There is an urgent need for new anti-hepatitis C virus therapies and recently a number of agents have reached clinical trials with yet more in preclinical stages of development. New technologies for the in-vitro study of drugs have accelerated progress markedly, previously hampered by the lack of cell-culture systems or animal models for hepatitis C.
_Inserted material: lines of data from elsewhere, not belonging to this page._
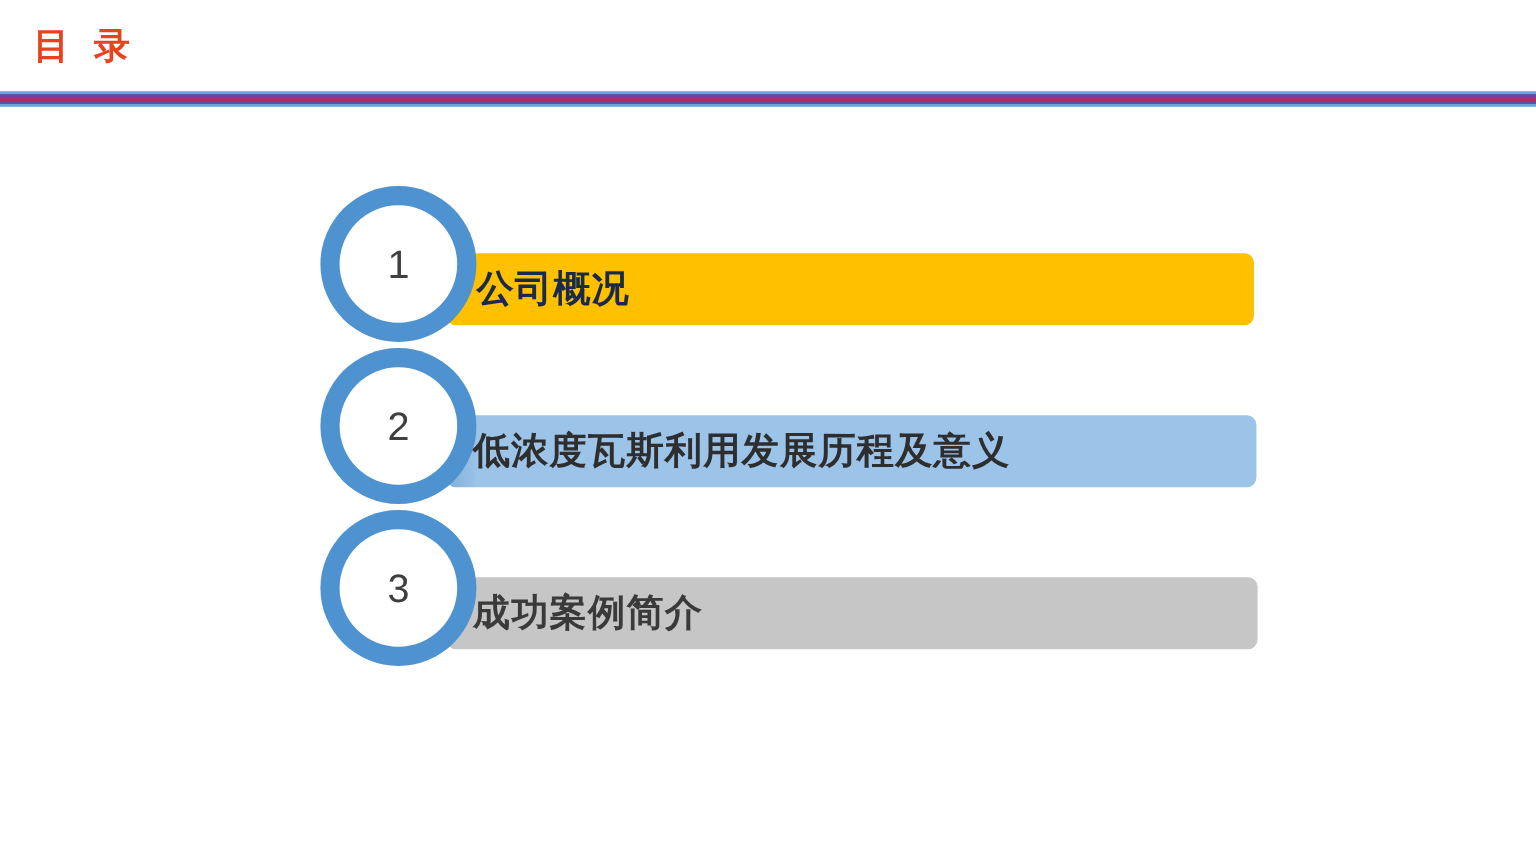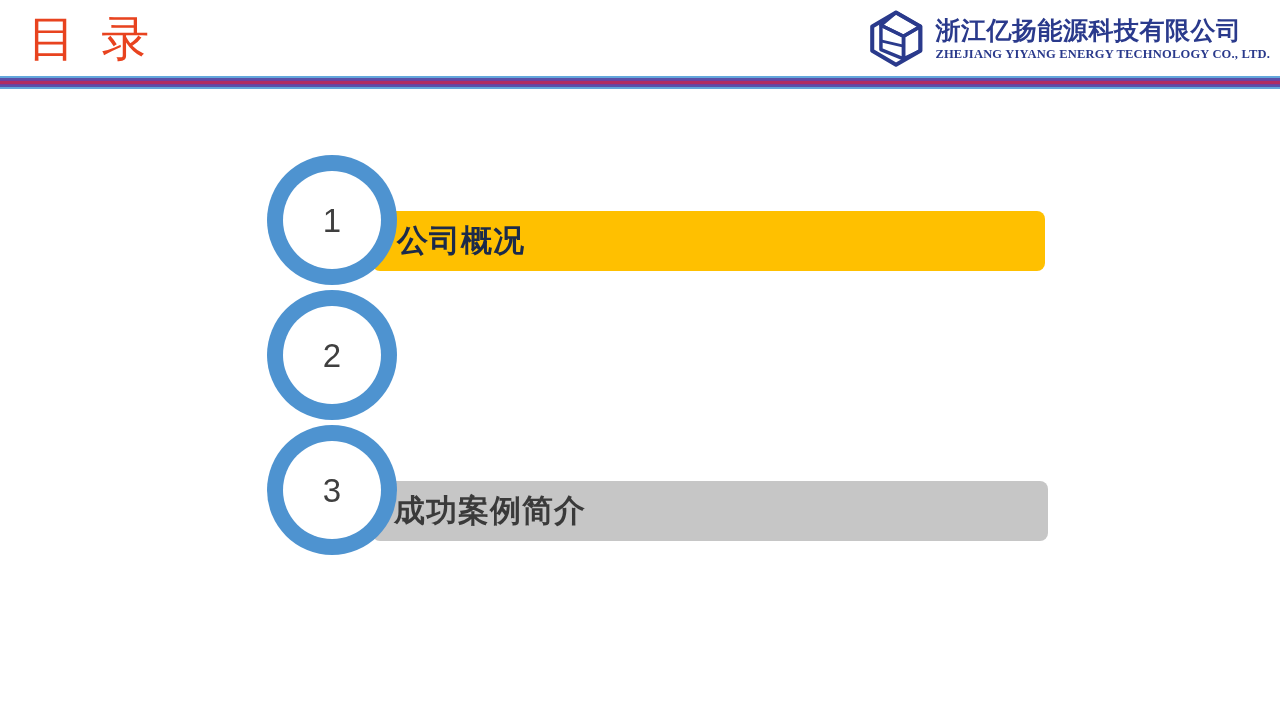--- a/index.html
+++ b/index.html
@@ -32,8 +32,8 @@
     position: absolute;
     left: 28px;
     top: 16px;
-    font-size: 48px;
-    font-weight: 400;
+    font-size: 30px;
+    font-weight: 700;
     color: #E8431F;
     letter-spacing: 6px;
     line-height: 46px;

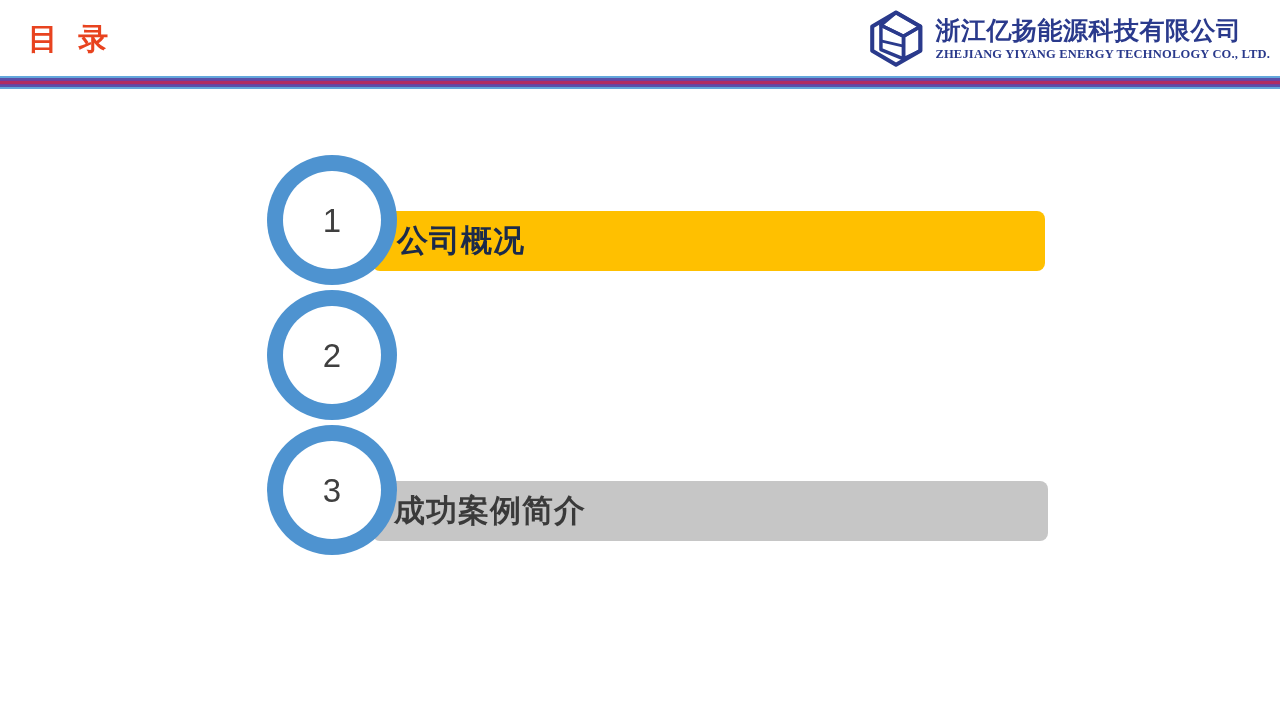--- a/index.html
+++ b/index.html
@@ -193,22 +193,6 @@
 
     <div id="slide-title">目 录</div>
 
-    <div id="logo-block">
-
-      <svg id="logo-mark" viewBox="0 0 100 100">
-        <polygon points="50,6 92,30 92,72 50,96 9,72 9,30" fill="none" stroke="#2A3A8C" stroke-width="7" stroke-linejoin="round"></polygon>
-        <polygon points="50,6 92,30 63,47 24,28" fill="none" stroke="#2A3A8C" stroke-width="6" stroke-linejoin="round"></polygon>
-        <polygon points="63,47 92,30 92,72 63,86" fill="none" stroke="#2A3A8C" stroke-width="6" stroke-linejoin="round"></polygon>
-        <polygon points="24,28 63,47 63,86 24,70" fill="none" stroke="#2A3A8C" stroke-width="6" stroke-linejoin="round"></polygon>
-        <line x1="24" y1="55" x2="63" y2="64" stroke="#2A3A8C" stroke-width="5"></line>
-      </svg>
-
-      <div id="logo-text">
-        <div id="logo-cn">浙江亿扬能源科技有限公司</div>
-        <div id="logo-en">ZHEJIANG YIYANG ENERGY TECHNOLOGY CO., LTD.</div>
-      </div>
-
-    </div>
   </div>
 
   <div id="divider"></div>

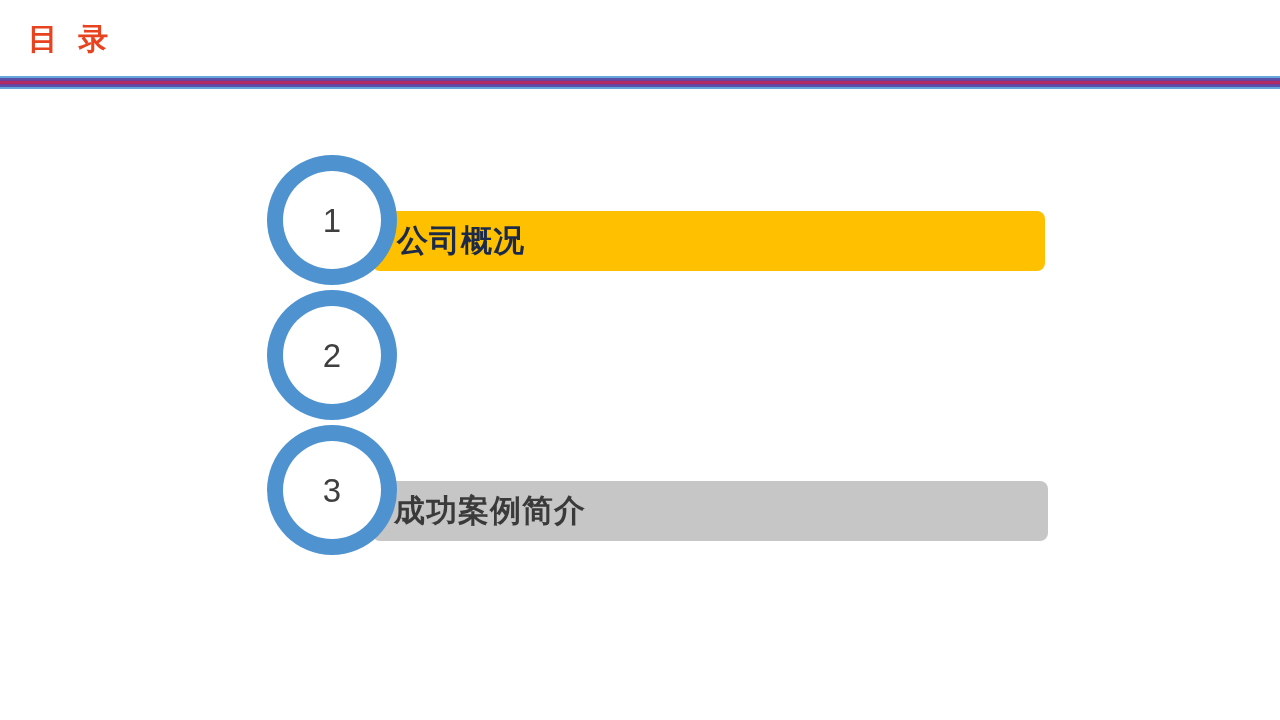--- a/index.html
+++ b/index.html
@@ -211,6 +211,9 @@
     </div>
 
     <div class="toc-row" id="toc-row-2">
+      <div class="toc-bar">
+        <span class="toc-bar-label">低浓度瓦斯利用发展历程及意义</span>
+      </div>
       <div class="toc-ring">
         <div class="toc-ring-inner">
           <span class="toc-number">2</span>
A number of agents have demonstrated potent antiviral activity and synergism with existing therapies. A better understanding of managing adverse events and tailoring treatment dose and duration have yielded improved treatment response rates. We review the mechanisms of both new and existing anti-hepatitis C virus drugs and the data for some promising new agents and strategies.
Although many of the agents reviewed are in the early stages of development they show great promise and the ever-increasing understanding of hepatitis C virus will undoubtedly lead to exploration of new targets. Much progress has been made in terms of maximizing success with currently licensed agents and lessons learned from the field of HIV can guide the careful use of new agents to minimize resistance in the future.
迫切需要新的抗丙型肝炎病毒疗法,最近一些药物已进入临床试验阶段,还有更多药物处于临床前研发阶段。此前,丙型肝炎缺乏细胞培养系统或动物模型,阻碍了药物体外研究的进展,而新技术显著加速了这一进程。
一些药物已显示出强大的抗病毒活性以及与现有疗法的协同作用。对不良事件管理以及治疗剂量和疗程调整的更深入理解提高了治疗反应率。我们综述了新型和现有抗丙型肝炎病毒药物的作用机制以及一些有前景的新药物和策略的数据。
尽管所综述的许多药物尚处于研发早期阶段,但它们显示出巨大潜力,而且对丙型肝炎病毒的认识不断加深无疑将促使探索新的靶点。在使现有获批药物的疗效最大化方面已取得很大进展,并且从艾滋病领域汲取的经验教训可指导谨慎使用新药物,以在未来尽量减少耐药性。